Front-end code change data:
■ ■ ■ ■
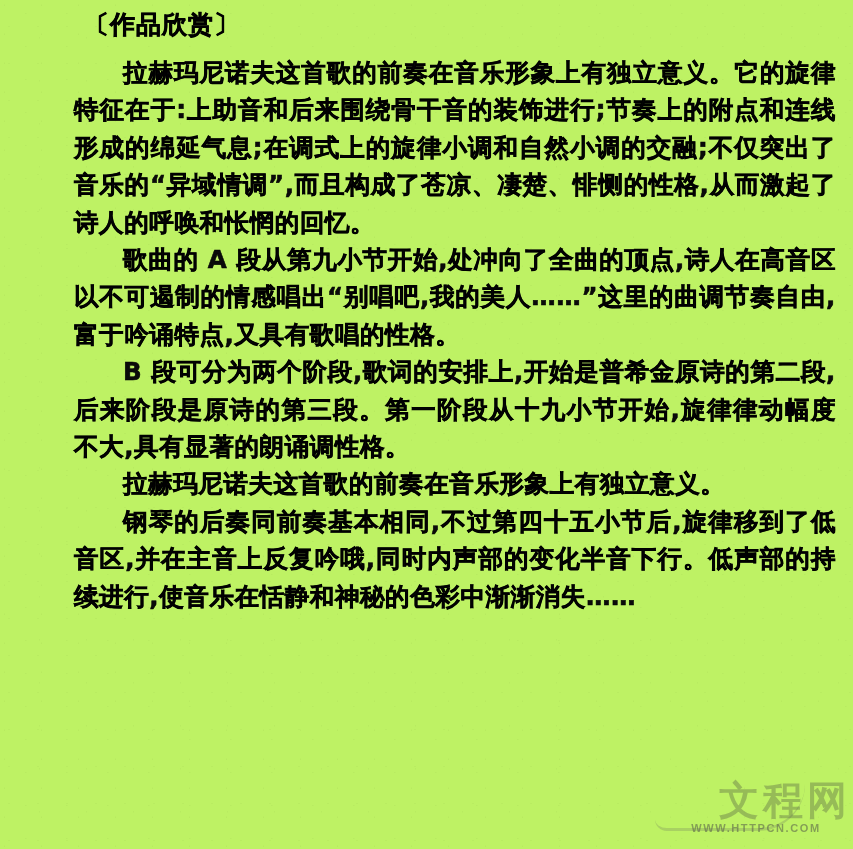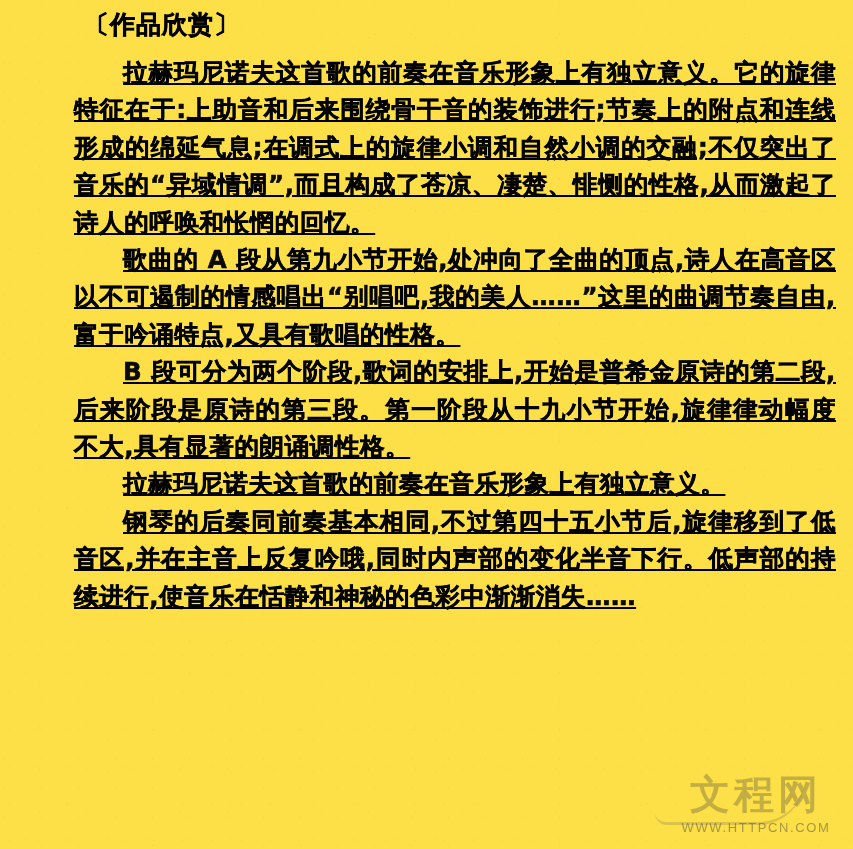"〔作品欣赏〕" #page { background: #fde047 -> #bef264 }
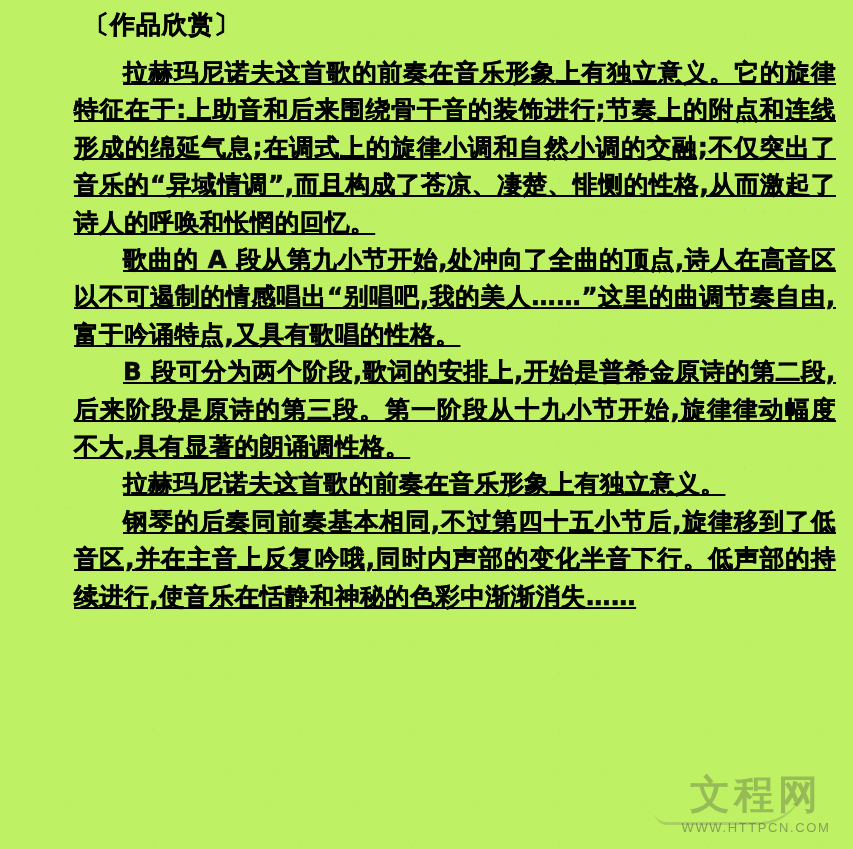"拉赫玛尼诺夫这首歌的前奏在音乐形象上有独立意义。它的旋律特征在于:上助音和后来围" .para { text-decoration: underline -> none }
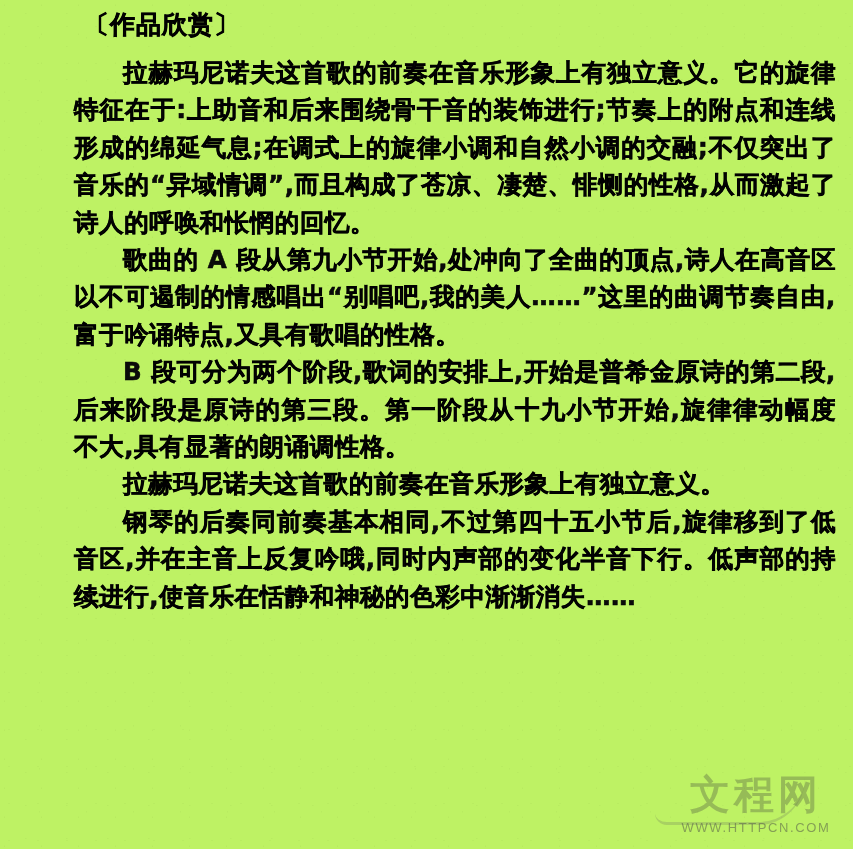"文程网" #watermark .wm-main { text-align: none -> right }
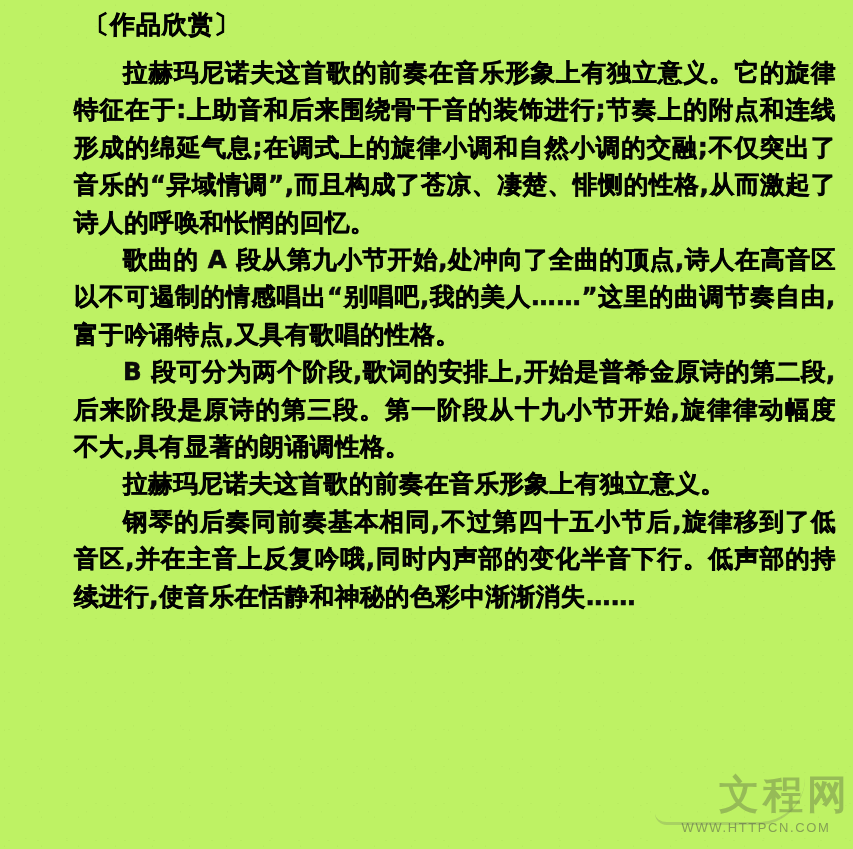"WWW.HTTPCN.COM" #watermark .wm-url { font-size: 13px -> 11px; font-weight: 400 -> 700; margin-top: 7px -> 1px }
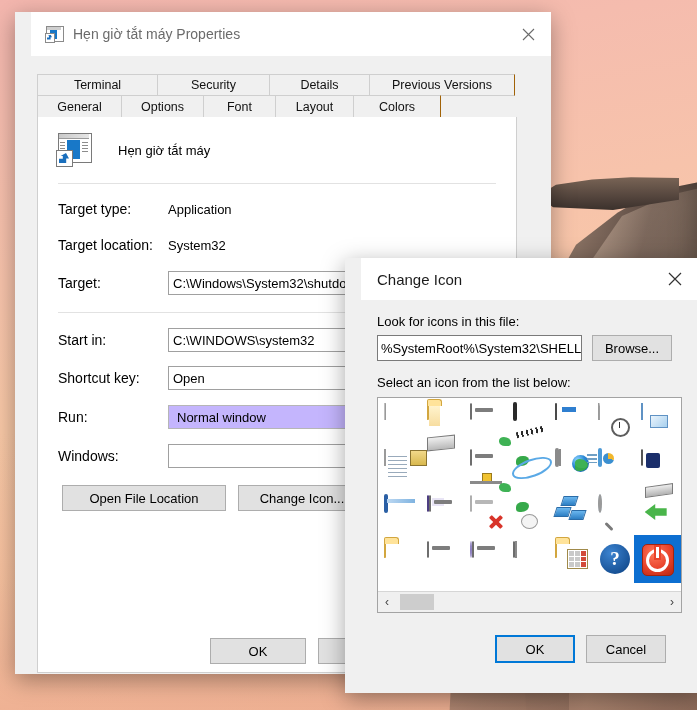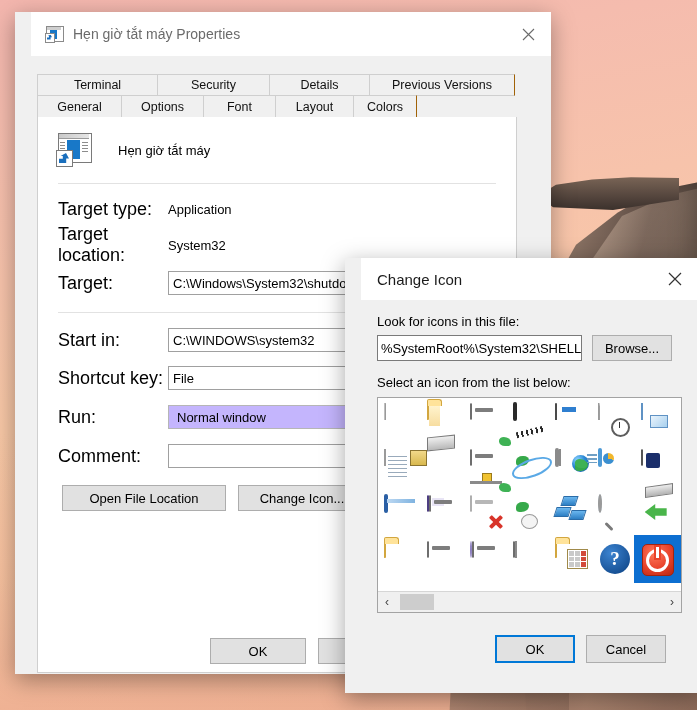"Colors" div.tab { width: 64px -> 88px }
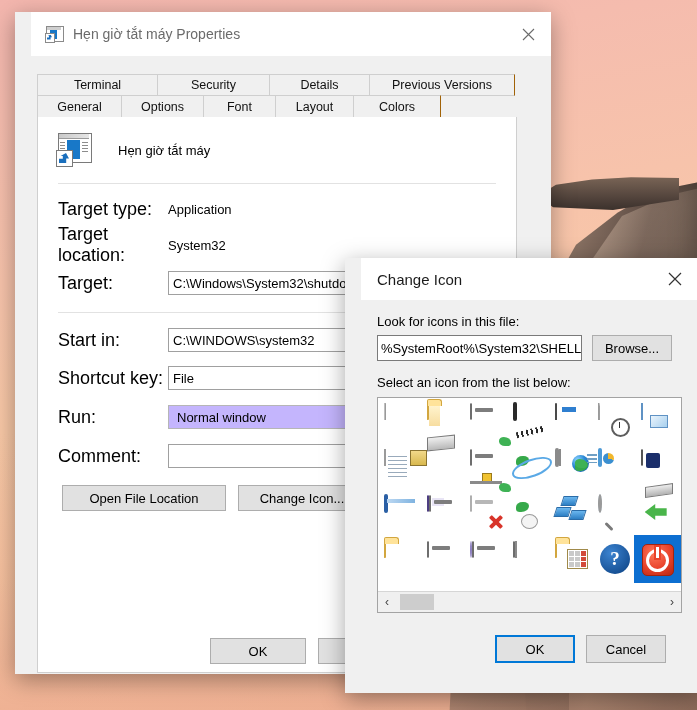"Target type:" .flabel { font-size: 18px -> 14px }
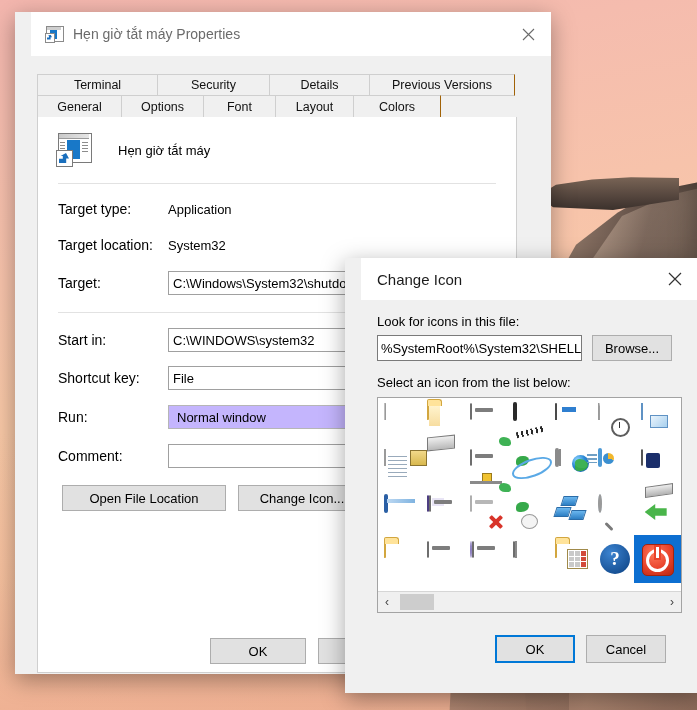"File" span.finput { text: File -> Open }
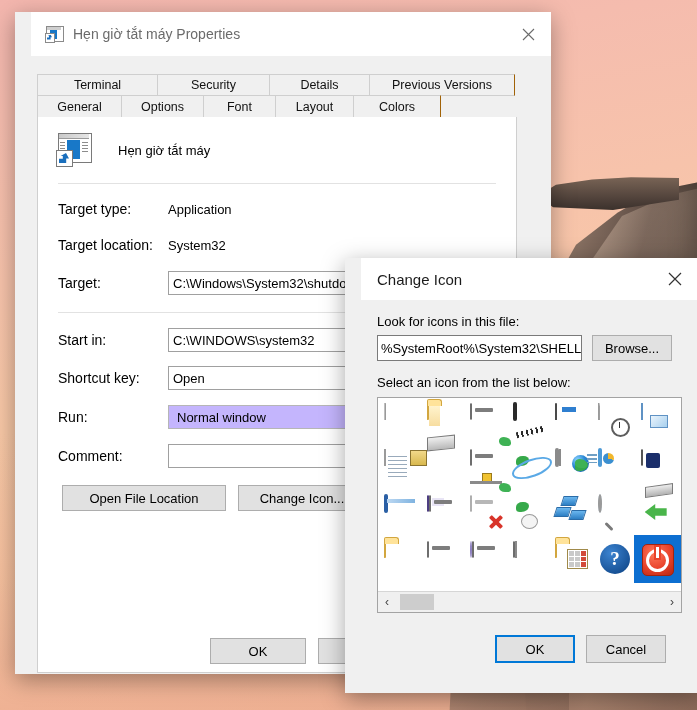"Comment:" span.flabel { text: Comment -> Windows }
■ ■ ■ ■
* Work to be completed: Because the pictures are not wanted, retype only the text of every record, exactly as given.

* Task response:
"〔作品欣赏〕" #page { background: #fde047 -> #bef264 }
"拉赫玛尼诺夫这首歌的前奏在音乐形象上有独立意义。它的旋律特征在于:上助音和后来围" .para { text-decoration: underline -> none }
"文程网" #watermark .wm-main { text-align: none -> right }
"WWW.HTTPCN.COM" #watermark .wm-url { font-size: 13px -> 11px; font-weight: 400 -> 700; margin-top: 7px -> 1px }
"Colors" div.tab { width: 64px -> 88px }
"Target type:" .flabel { font-size: 18px -> 14px }
"File" span.finput { text: File -> Open }
"Comment:" span.flabel { text: Comment -> Windows }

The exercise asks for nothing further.